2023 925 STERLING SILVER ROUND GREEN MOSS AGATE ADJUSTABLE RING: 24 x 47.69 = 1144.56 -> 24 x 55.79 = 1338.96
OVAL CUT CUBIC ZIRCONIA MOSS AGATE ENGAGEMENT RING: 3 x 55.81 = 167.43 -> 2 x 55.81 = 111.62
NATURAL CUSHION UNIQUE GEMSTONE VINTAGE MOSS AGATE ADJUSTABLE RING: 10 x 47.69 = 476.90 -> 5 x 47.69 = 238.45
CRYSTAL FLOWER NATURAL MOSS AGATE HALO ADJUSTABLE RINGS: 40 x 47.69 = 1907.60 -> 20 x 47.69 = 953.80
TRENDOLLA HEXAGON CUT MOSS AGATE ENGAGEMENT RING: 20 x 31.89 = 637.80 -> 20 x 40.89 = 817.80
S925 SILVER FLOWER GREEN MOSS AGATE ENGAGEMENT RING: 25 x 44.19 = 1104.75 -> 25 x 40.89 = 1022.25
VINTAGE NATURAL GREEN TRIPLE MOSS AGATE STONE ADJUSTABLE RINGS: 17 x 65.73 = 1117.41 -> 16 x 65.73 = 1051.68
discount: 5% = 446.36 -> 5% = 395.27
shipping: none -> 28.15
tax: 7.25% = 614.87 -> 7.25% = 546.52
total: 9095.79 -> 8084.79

++++++

What to produce » Give all the records above again, wording unchanged.

Response for this exercise »
2023 925 STERLING SILVER ROUND GREEN MOSS AGATE ADJUSTABLE RING: 24 x 47.69 = 1144.56 -> 24 x 55.79 = 1338.96
OVAL CUT CUBIC ZIRCONIA MOSS AGATE ENGAGEMENT RING: 3 x 55.81 = 167.43 -> 2 x 55.81 = 111.62
NATURAL CUSHION UNIQUE GEMSTONE VINTAGE MOSS AGATE ADJUSTABLE RING: 10 x 47.69 = 476.90 -> 5 x 47.69 = 238.45
CRYSTAL FLOWER NATURAL MOSS AGATE HALO ADJUSTABLE RINGS: 40 x 47.69 = 1907.60 -> 20 x 47.69 = 953.80
TRENDOLLA HEXAGON CUT MOSS AGATE ENGAGEMENT RING: 20 x 31.89 = 637.80 -> 20 x 40.89 = 817.80
S925 SILVER FLOWER GREEN MOSS AGATE ENGAGEMENT RING: 25 x 44.19 = 1104.75 -> 25 x 40.89 = 1022.25
VINTAGE NATURAL GREEN TRIPLE MOSS AGATE STONE ADJUSTABLE RINGS: 17 x 65.73 = 1117.41 -> 16 x 65.73 = 1051.68
discount: 5% = 446.36 -> 5% = 395.27
shipping: none -> 28.15
tax: 7.25% = 614.87 -> 7.25% = 546.52
total: 9095.79 -> 8084.79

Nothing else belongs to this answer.